Task to carry out — Each line from the one containing "para contrarrestar cualquier" onward, through the end of the entries, is to be transcribed exactly; nothing else is to be included.

(Saved entries)
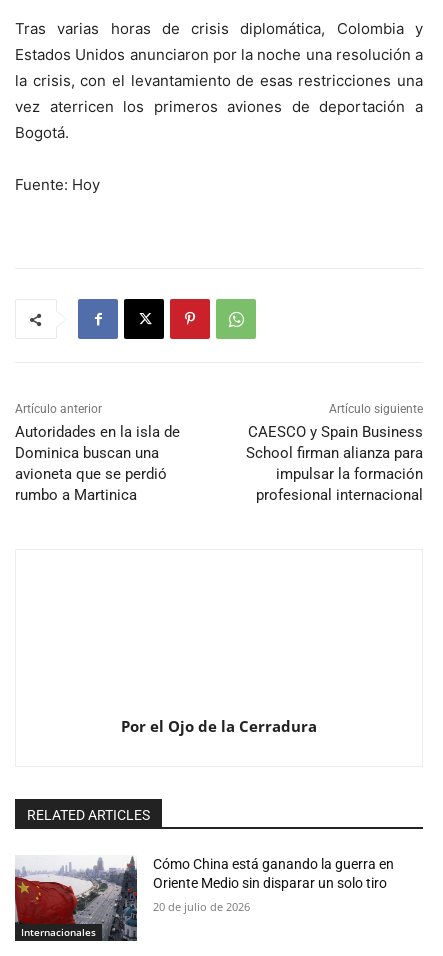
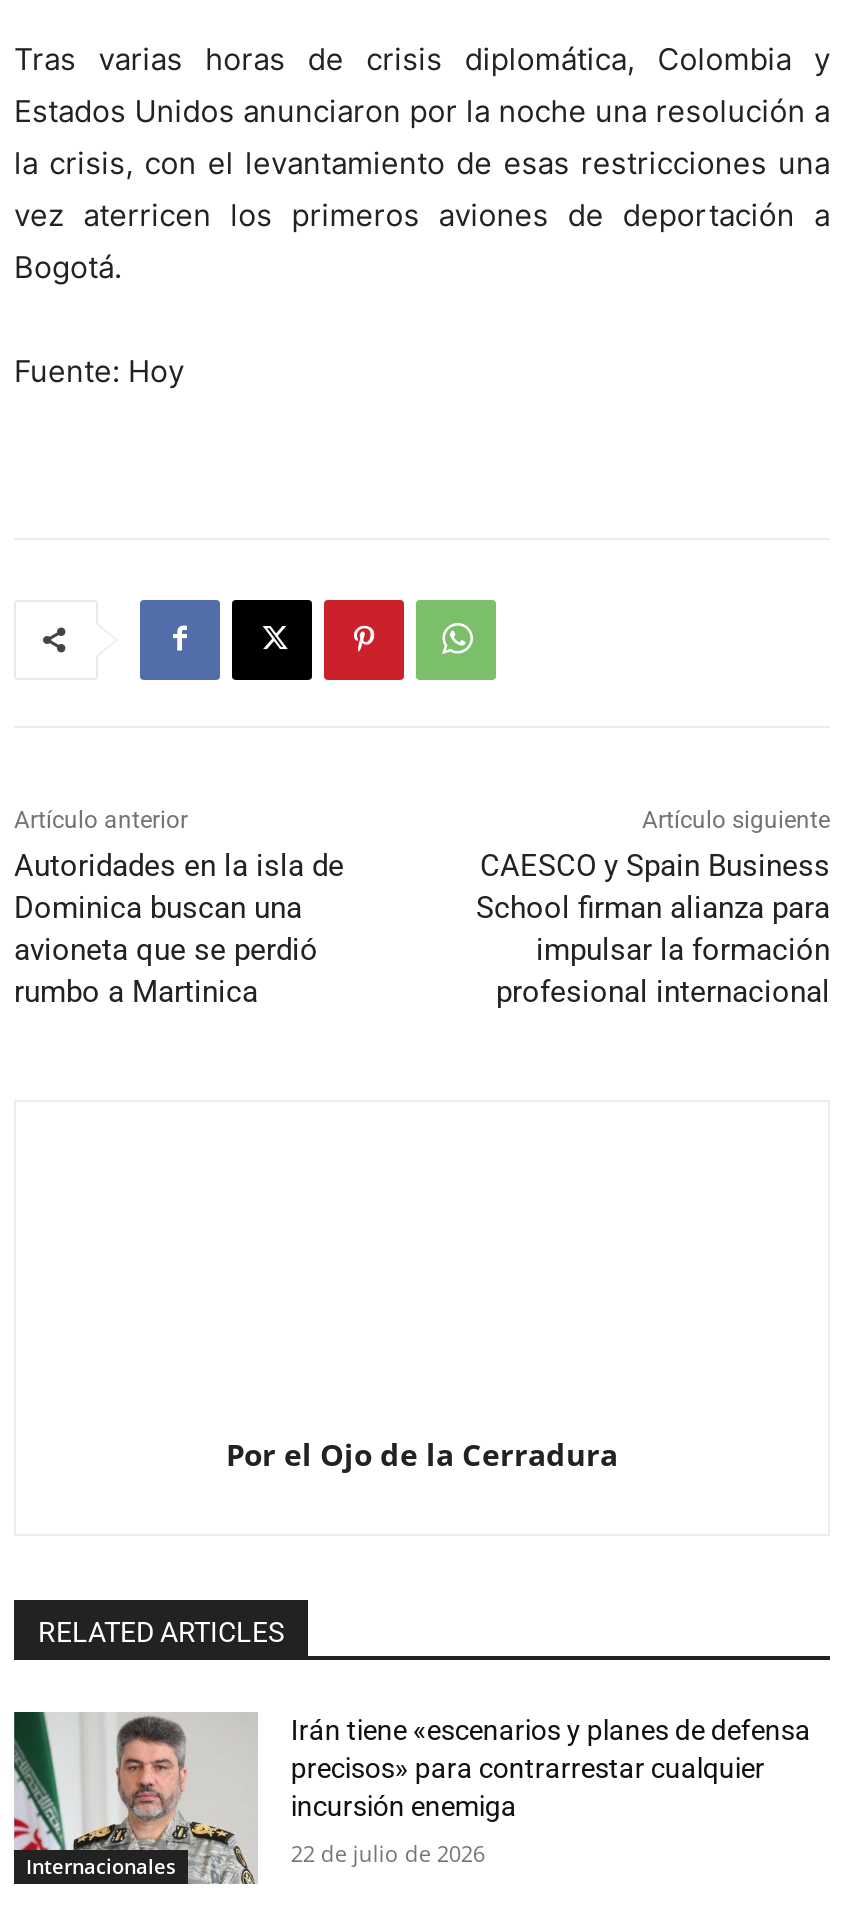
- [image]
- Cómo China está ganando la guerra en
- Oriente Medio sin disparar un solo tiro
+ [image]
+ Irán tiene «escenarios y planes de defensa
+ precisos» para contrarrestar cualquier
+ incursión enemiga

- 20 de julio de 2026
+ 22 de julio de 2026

Answer below —
+ precisos» para contrarrestar cualquier
+ incursión enemiga

- 20 de julio de 2026
+ 22 de julio de 2026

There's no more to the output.